In a recent study posted to the medRxiv* preprint server, researchers examined the associations between antibody levels against severe acute respiratory syndrome coronavirus-2 (SARS-CoV-2) and the risk of subsequent infection.
Background
Immune responses following SARS-CoV-2 infection or vaccination vary over time and between individuals. Antibodies to SARS-CoV-2 nucleocapsid (N) protein are raised in response to infection, but not to vaccination. Therefore, the presence of anti-N antibodies is a valuable surrogate to distinguish infection-induced antibodies from vaccine-induced antibodies.
Previous studies have observed a correlation between higher levels of antibodies to spike (S) protein or its receptor binding domain (RBD) after two vaccine doses and improved protection against subsequent infection. In addition to the transient effects, the neutralizing ability of the antibodies differs based on virulence and divergence of S proteins in emerging variants of the ancestral S protein.
The study and findings
Researchers evaluated the origin and consequences of variation in anti-SARS-CoV-2 antibody levels after vaccination in the current study. They quantified antibody levels of participants from two longitudinal cohorts in the United Kingdom (UK): TwinsUK and Avon Longitudinal Study of Parents and Children (ALSPAC).
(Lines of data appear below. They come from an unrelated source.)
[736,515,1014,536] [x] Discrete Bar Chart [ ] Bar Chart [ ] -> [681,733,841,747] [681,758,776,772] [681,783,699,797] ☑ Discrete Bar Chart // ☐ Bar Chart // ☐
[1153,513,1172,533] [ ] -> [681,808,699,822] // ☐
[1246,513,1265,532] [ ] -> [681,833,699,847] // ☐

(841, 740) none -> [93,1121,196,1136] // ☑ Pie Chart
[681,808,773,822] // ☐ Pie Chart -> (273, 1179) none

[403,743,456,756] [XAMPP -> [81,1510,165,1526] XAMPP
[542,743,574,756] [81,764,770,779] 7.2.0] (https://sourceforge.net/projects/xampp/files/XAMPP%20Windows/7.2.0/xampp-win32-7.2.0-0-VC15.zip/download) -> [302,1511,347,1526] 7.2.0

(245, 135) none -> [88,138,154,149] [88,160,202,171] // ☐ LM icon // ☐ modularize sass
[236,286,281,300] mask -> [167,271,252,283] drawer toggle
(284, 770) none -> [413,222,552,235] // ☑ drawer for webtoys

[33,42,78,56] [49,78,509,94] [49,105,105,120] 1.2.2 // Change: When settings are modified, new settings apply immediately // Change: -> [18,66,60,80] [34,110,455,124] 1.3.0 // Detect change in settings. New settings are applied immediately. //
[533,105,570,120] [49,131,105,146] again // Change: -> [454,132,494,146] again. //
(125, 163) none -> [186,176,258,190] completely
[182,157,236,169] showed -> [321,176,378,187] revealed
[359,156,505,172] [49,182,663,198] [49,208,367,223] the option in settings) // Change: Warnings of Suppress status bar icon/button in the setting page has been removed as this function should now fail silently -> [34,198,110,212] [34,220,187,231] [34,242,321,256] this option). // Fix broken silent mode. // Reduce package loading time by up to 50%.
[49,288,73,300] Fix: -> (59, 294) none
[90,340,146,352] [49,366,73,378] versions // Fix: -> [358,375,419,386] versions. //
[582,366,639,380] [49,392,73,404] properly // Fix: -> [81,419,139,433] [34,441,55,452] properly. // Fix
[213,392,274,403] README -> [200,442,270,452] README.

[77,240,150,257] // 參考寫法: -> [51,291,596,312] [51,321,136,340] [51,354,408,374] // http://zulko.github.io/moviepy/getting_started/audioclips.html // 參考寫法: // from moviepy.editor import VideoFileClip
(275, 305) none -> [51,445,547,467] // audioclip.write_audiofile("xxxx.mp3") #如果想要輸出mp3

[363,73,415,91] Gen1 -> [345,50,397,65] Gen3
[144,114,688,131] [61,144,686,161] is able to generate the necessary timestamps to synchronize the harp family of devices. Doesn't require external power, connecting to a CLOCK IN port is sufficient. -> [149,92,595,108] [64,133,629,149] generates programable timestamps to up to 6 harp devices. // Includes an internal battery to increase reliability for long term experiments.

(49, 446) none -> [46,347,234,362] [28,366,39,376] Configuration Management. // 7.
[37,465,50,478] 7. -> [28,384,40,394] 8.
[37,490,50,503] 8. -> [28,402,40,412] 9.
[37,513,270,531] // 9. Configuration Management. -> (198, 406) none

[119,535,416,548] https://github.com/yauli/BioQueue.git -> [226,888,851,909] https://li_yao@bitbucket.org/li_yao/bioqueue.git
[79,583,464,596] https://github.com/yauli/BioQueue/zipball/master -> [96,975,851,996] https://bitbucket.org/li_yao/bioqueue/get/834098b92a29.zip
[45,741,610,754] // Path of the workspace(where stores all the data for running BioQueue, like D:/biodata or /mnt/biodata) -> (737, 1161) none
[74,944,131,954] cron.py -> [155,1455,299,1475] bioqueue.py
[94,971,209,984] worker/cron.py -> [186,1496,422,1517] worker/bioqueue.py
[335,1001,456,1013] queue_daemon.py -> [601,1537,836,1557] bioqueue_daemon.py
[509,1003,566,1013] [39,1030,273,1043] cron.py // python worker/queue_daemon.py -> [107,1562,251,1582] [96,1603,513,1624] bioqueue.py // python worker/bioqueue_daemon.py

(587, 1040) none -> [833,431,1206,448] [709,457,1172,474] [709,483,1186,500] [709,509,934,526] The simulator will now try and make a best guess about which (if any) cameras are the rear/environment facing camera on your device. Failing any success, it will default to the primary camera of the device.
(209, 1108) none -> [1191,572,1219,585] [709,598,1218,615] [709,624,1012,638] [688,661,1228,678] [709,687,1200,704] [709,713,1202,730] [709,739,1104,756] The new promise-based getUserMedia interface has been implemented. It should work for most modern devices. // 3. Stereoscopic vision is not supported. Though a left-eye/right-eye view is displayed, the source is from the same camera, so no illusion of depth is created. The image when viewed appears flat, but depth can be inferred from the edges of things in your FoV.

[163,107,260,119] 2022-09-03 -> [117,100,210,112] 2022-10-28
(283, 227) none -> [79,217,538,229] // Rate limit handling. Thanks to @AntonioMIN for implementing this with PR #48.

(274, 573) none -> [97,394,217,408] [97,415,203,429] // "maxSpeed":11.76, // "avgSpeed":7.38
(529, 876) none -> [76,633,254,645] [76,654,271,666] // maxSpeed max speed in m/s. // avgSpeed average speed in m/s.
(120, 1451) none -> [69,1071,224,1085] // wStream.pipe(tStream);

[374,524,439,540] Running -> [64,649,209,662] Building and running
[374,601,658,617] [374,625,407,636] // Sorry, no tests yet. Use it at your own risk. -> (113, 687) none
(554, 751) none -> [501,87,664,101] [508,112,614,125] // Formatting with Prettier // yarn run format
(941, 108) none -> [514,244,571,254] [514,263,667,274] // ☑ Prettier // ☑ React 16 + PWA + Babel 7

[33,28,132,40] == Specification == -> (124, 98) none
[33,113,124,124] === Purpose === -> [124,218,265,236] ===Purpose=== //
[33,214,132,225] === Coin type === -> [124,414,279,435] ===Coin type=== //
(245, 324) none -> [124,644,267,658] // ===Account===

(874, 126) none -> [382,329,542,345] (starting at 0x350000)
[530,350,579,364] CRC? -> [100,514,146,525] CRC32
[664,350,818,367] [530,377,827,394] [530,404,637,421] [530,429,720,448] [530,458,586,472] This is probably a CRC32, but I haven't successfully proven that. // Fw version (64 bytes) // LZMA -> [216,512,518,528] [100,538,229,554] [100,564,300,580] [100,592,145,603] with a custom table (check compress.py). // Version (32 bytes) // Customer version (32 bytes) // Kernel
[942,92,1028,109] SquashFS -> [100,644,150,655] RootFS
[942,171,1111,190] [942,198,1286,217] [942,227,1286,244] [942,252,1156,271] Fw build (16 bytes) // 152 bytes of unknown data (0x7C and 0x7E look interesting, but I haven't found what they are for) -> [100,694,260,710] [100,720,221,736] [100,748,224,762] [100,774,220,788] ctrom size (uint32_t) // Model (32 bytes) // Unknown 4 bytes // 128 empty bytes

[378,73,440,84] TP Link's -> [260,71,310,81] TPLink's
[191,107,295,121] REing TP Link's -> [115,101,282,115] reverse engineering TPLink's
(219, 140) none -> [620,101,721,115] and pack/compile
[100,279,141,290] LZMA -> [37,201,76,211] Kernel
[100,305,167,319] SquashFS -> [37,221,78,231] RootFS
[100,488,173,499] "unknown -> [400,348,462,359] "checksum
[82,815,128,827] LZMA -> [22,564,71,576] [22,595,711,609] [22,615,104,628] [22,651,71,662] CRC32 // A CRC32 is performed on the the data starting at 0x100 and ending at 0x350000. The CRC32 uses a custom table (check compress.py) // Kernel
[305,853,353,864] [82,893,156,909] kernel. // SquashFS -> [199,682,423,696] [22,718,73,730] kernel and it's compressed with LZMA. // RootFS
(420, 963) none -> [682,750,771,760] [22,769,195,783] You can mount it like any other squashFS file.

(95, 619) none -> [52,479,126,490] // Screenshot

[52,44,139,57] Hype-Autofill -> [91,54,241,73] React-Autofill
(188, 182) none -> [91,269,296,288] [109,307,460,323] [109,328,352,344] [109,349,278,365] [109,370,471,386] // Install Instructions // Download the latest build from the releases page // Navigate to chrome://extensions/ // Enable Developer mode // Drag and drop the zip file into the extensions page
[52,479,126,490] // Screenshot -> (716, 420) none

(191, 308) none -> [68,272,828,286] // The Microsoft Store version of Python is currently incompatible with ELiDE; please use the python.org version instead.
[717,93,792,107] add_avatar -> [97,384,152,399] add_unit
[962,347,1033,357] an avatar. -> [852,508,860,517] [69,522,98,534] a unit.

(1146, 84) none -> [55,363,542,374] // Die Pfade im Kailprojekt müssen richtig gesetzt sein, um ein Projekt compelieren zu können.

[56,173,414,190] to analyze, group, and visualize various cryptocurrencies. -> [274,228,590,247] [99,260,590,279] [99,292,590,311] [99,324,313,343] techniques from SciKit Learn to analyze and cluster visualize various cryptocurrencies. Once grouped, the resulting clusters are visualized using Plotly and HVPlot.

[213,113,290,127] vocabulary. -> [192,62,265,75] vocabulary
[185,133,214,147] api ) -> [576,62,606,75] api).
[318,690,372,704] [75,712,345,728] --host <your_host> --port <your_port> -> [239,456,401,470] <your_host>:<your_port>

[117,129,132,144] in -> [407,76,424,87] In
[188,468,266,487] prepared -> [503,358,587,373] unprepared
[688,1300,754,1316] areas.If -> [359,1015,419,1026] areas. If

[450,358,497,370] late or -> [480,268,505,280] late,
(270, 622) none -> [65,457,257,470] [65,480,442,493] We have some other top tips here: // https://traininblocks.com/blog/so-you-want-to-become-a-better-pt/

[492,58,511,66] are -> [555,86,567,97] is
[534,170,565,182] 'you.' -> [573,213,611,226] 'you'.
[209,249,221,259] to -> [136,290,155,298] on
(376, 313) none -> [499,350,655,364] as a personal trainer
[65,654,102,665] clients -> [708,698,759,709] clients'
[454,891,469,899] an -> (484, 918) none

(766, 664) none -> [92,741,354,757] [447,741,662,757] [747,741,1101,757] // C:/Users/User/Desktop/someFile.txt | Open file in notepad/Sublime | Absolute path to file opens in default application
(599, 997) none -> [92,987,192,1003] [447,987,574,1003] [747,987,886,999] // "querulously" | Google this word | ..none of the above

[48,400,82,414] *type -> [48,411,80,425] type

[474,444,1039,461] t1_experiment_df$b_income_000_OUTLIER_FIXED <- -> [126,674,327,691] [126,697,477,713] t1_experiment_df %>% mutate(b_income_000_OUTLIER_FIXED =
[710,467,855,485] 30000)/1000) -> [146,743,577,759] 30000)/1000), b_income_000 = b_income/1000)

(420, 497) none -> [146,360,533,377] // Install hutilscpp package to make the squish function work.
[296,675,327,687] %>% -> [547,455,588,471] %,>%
Antibody levels were determined at two time points for 9361 individuals from ALSPAC and TwinsUK cohorts in April–May 2021 (designated Q2, as in the calendar year quarter) and 3575 subjects from the TwinsUK cohort between November 2021 and January 2022 (Q4). Those who received more vaccine doses were older and more likely to be on the UK’s “Shielded Patient List” than participants who received fewer doses.
The prevalence of suspected or confirmed cases of 2019 coronavirus disease (COVID-19) in Q2 testing was 26% among the TwinsUK and 20% in the ALSPAC cohort. However, the anti-N antibody positivity was lower at 10% in ALSPAC and 12% in TwinsUK. In the fourth quarter, the prevalence of SARS-CoV-2 infection was higher, with 33% suspected or confirmed cases and 17% based on anti-N antibody levels.
Within the TwinsUK cohort in the fourth quarter, the authors observed more significant and sustained antibody levels after the third dose with less variation between individuals compared to the antibody levels of individuals with fewer vaccinations. For example, the median level of anti-S antibodies was 13,700 binding antibody units (BAU)/ml after the third vaccination, which was 10-fold higher than the levels after the second dose (1300 BAU/ml).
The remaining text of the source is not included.